Task requirements - All lines containing the string "none" must be copied from the entries.

Materials provided -
::::::::::

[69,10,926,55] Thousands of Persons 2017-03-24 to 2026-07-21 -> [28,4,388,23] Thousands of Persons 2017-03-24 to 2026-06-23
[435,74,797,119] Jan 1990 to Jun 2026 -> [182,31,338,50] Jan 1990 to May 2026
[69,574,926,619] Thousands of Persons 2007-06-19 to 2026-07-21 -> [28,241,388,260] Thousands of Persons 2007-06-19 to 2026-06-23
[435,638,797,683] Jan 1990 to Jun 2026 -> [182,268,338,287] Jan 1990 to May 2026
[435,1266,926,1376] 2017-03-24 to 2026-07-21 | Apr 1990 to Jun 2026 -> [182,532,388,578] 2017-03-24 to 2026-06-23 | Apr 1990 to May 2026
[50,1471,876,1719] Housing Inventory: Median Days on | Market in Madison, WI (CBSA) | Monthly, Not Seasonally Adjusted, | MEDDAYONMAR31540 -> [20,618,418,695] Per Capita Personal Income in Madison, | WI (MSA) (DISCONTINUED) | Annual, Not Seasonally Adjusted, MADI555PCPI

::::::::::

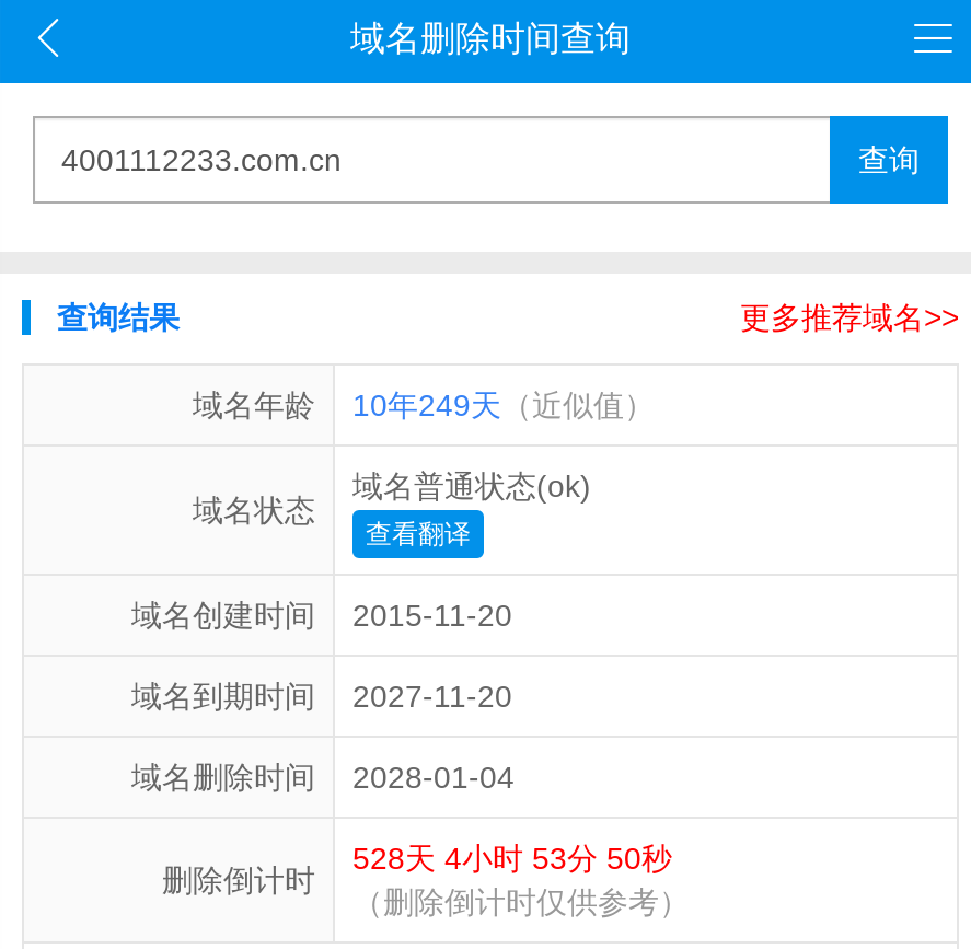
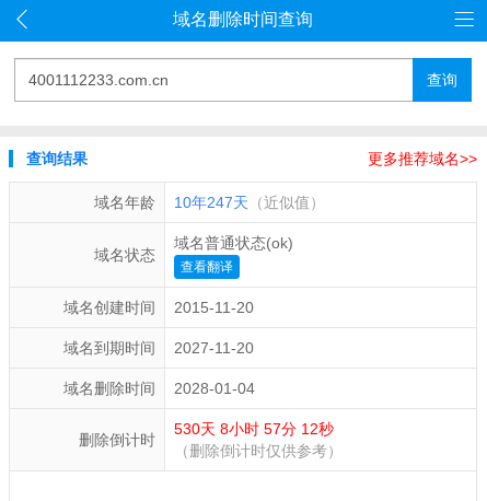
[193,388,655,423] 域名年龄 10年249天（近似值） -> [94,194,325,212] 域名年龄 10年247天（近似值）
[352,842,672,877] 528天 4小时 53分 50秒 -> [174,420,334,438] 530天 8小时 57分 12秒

::::::::::

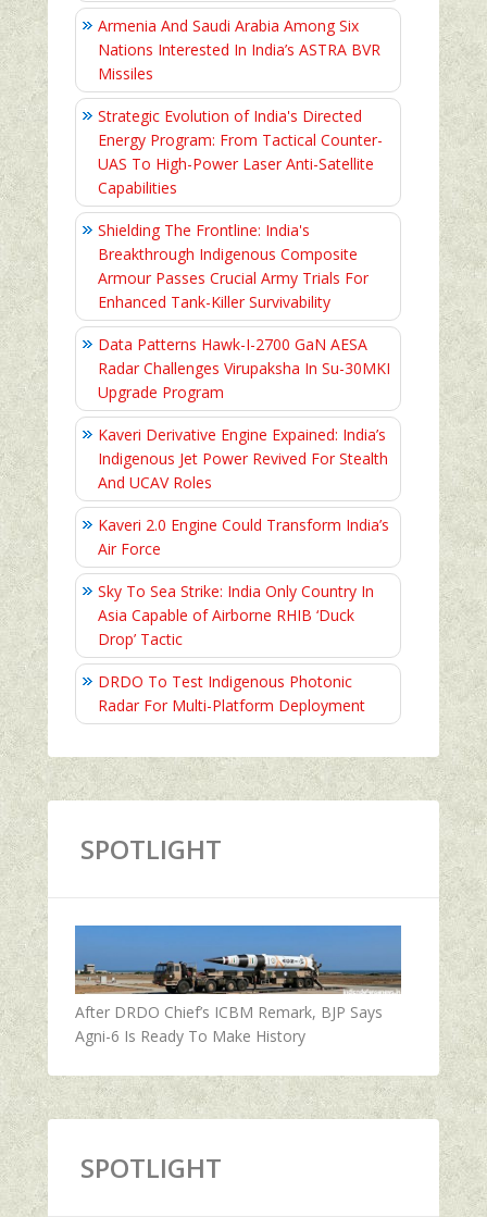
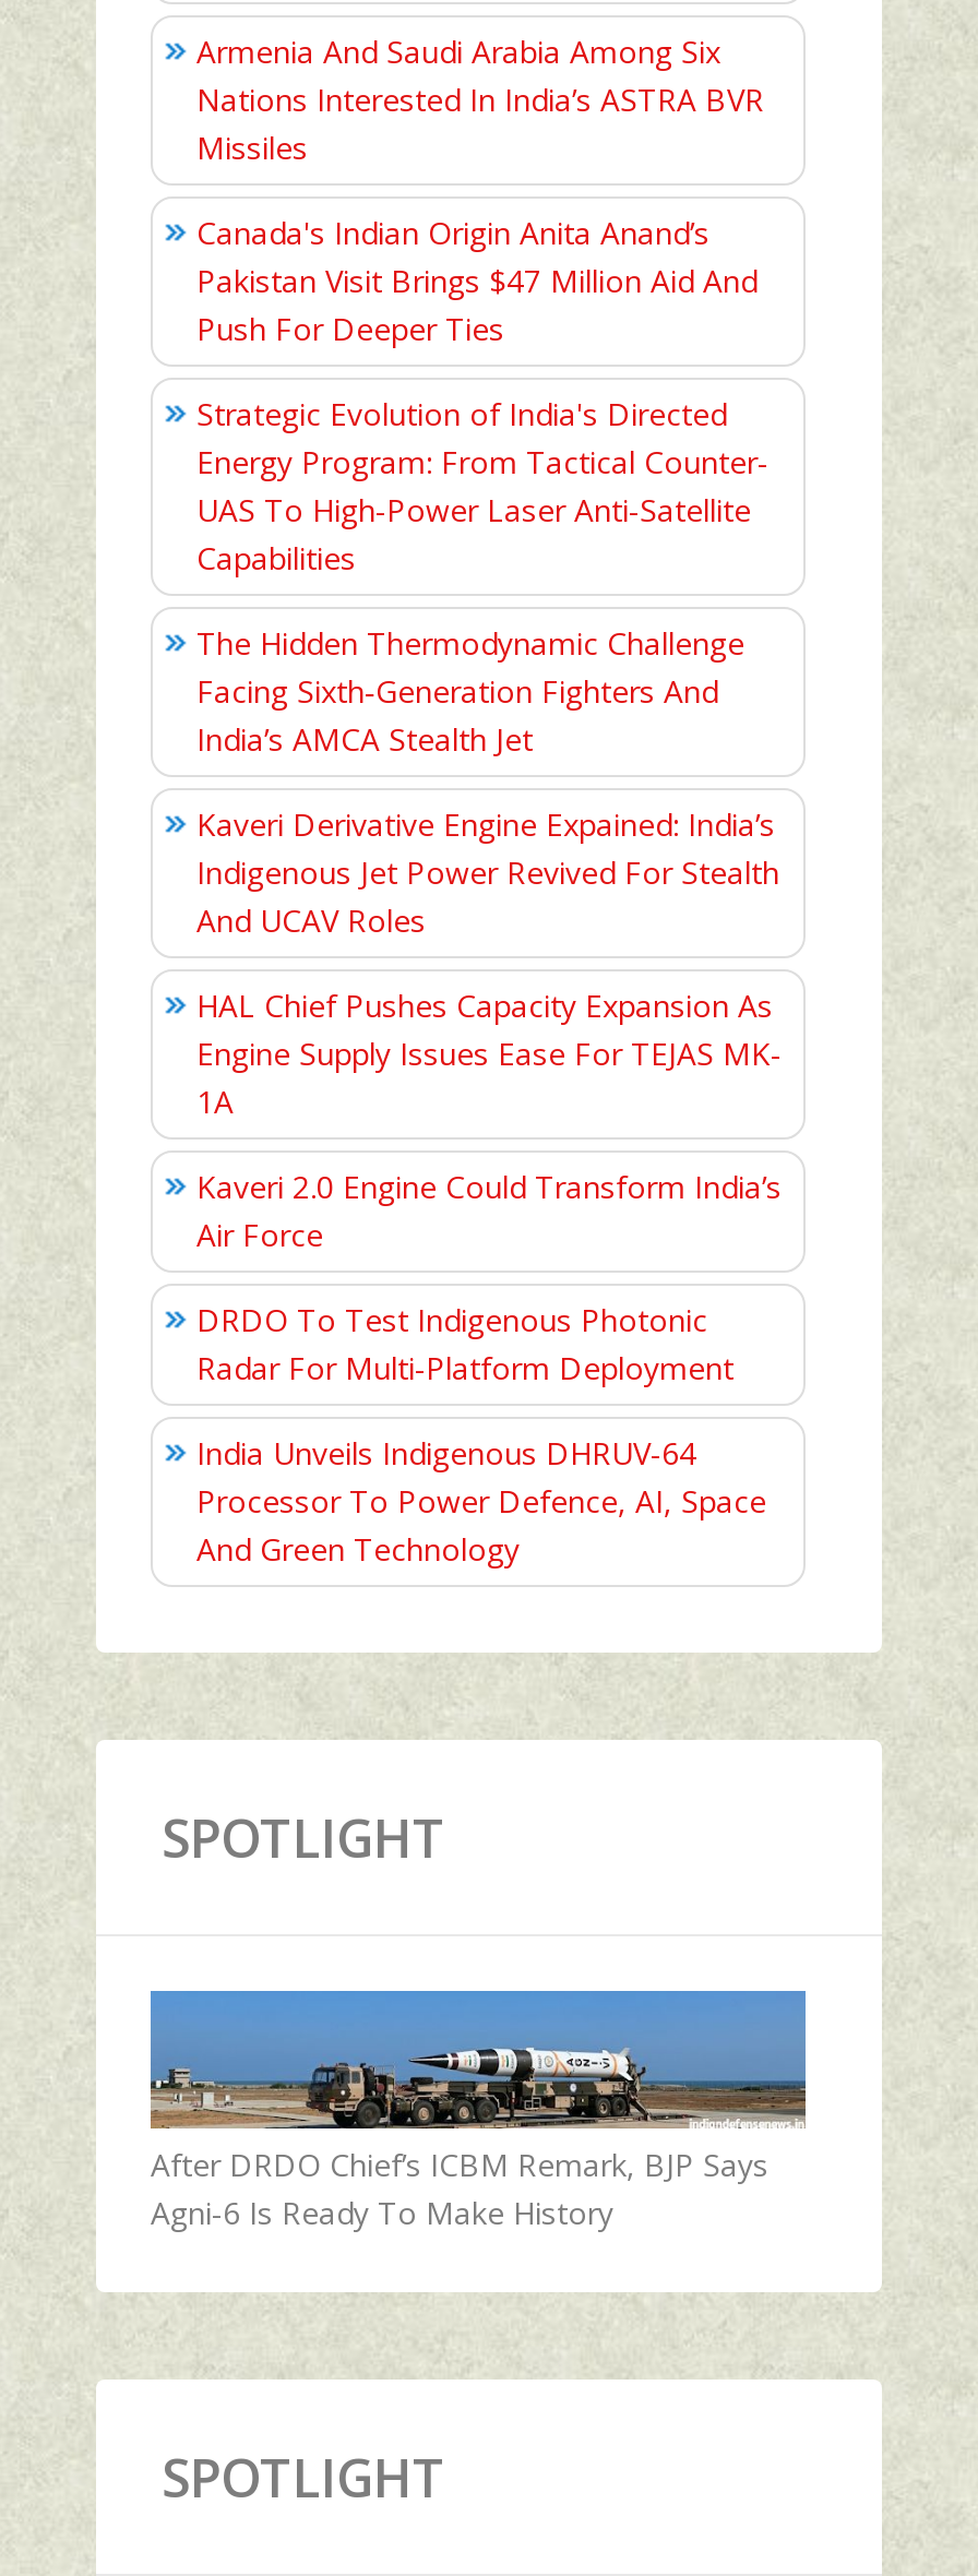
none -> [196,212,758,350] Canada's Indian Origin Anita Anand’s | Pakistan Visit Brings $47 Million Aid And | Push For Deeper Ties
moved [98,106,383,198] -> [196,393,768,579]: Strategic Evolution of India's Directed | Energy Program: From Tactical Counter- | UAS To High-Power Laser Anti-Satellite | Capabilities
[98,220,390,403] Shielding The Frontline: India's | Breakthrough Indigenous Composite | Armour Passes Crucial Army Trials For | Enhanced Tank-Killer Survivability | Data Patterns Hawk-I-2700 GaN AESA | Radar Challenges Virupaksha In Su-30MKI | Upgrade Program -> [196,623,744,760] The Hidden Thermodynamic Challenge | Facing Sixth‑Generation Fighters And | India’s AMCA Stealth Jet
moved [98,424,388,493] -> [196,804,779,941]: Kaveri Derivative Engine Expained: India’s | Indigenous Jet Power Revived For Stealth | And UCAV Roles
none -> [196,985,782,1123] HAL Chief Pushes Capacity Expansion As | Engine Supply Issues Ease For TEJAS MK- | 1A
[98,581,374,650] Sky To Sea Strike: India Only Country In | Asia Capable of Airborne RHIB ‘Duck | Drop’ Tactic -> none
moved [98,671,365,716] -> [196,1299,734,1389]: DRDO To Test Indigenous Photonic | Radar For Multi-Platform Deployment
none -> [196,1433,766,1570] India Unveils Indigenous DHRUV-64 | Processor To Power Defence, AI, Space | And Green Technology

::::::::::

Worked solution -
none -> [196,212,758,350] Canada's Indian Origin Anita Anand’s | Pakistan Visit Brings $47 Million Aid And | Push For Deeper Ties
none -> [196,985,782,1123] HAL Chief Pushes Capacity Expansion As | Engine Supply Issues Ease For TEJAS MK- | 1A
[98,581,374,650] Sky To Sea Strike: India Only Country In | Asia Capable of Airborne RHIB ‘Duck | Drop’ Tactic -> none
none -> [196,1433,766,1570] India Unveils Indigenous DHRUV-64 | Processor To Power Defence, AI, Space | And Green Technology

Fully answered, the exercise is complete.